Dos días después, de nuevo Wú y dos días después, de nuevo. 

Su tercera aparición me sorprendió en compañía de Mai; nuestros cuatro ojos abiertos a más no poder se encontraron para confirmar que ambas sabíamos de Wú y ninguna podía explicarle. Hicimos hipótesis de lo más variadas y nos alegramos de tener con quién compararlas. Posteriormente le presentamos el caso a Santi, quien aportó una pieza de información interesante: antes de Wú, antes de nosotras, en la casa de la calle Montevideo vivía una mujer, que a él le daba bastante miedo y simultáneamente, era su abuela paterna. Las conjeturas volvieron a crecer de forma arborescente hasta desembocar en un punto muy lejano al origen de la conversación. Apagamos las luces de la casa llena y cada quién durmió su sueño. 

Esa fue la última vez que hablé de Wú. 

Desde entonces, sus apariciones y sus recorridos por la casa se han vuelto más y más impredecibles.

Aunque siempre fugaces. 

Casi siempre, en medio de un hondo silencio. 

Cuando viene le dejo pasar; trato de no hacer movimientos bruscos. 
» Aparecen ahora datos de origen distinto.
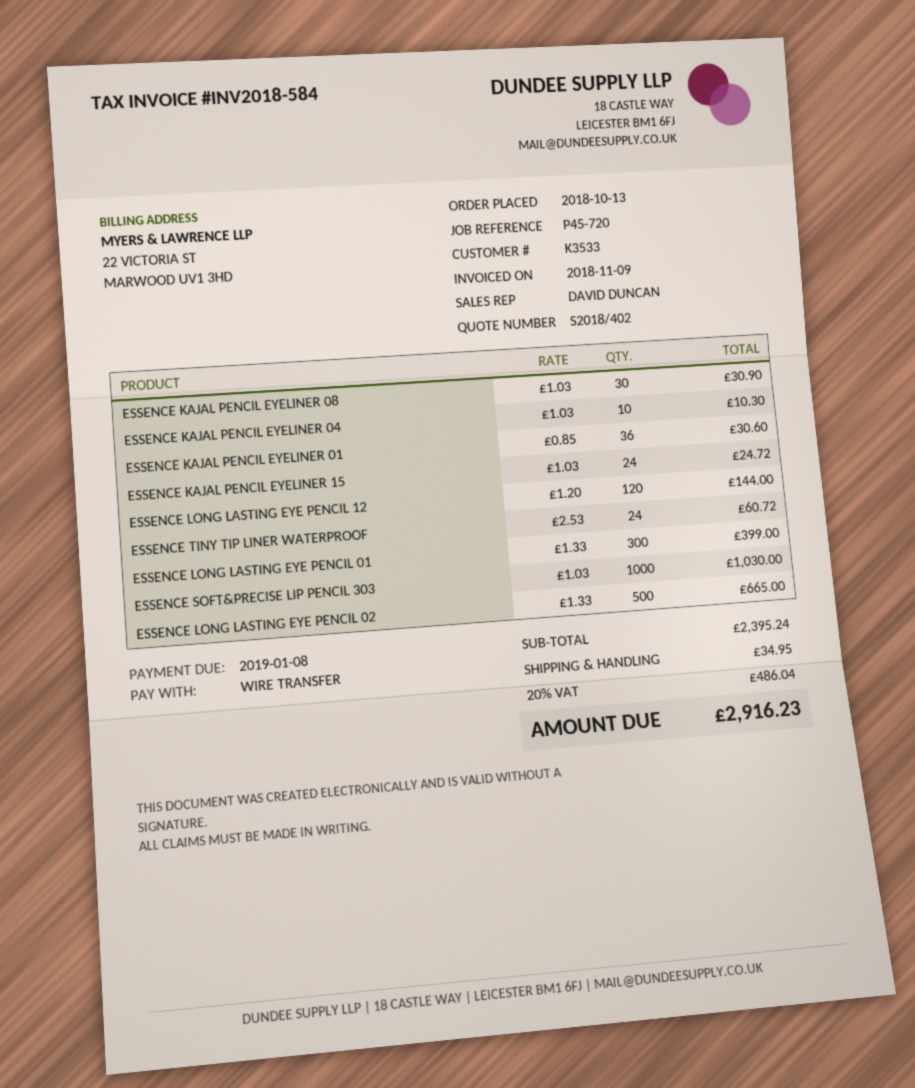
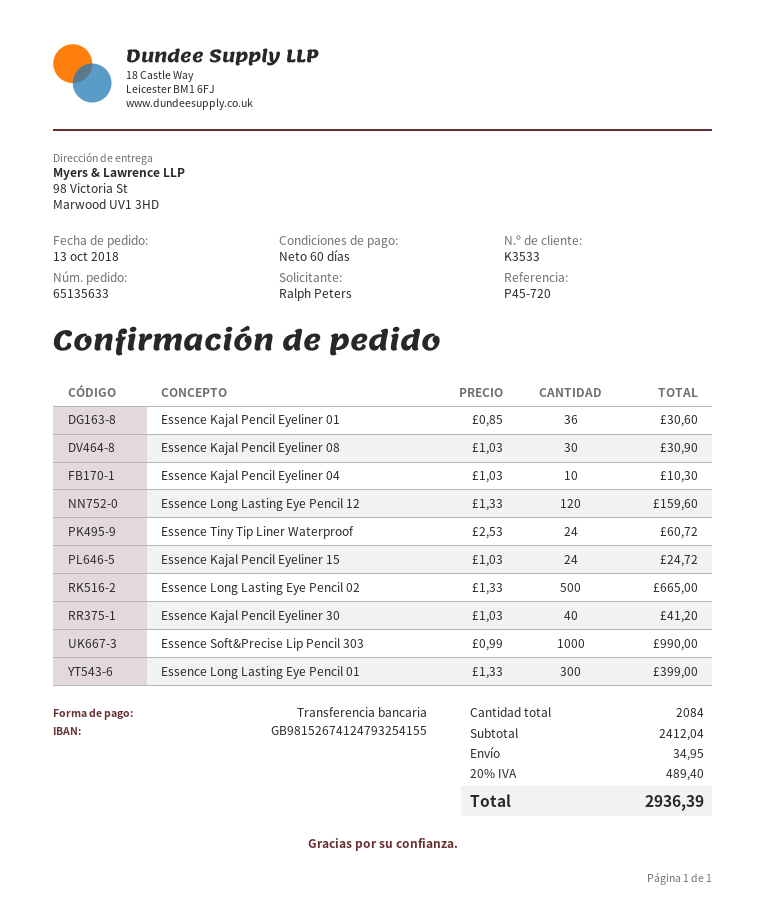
ESSENCE LONG LASTING EYE PENCIL 12: 120 x 1.20 = 144.00 -> 120 x 1.33 = 159.60
ESSENCE SOFT&PRECISE LIP PENCIL 303: 1000 x 1.03 = 1030.00 -> 1000 x 0.99 = 990.00
Essence Kajal Pencil Eyeliner 30: none -> 40 x 1.03 = 41.20
subtotal: 2395.24 -> 2412.04
tax: 20% = 486.04 -> 20% = 489.40
total: 2916.23 -> 2936.39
Esto lo aprendí de niña en el campo: cada vez que estés cerca de un animal libre, quédate en profunda quietud, como si fueras un árbol. Entonces es posible que obtengas un doble beneficio. Por un lado, que ese animal libre no desconfíe y se acerque lo suficiente como para que le entiendas, y por otro lado, que se desvanezca absolutamente tu deseo de poseerle su libertad.

En la casa de la calle Montevideo vivimos tres personas y un sonido.

Yo le llamo Wú; nunca le he preguntado si ese es su nombre y aún no me ha preguntado cuál es el mío.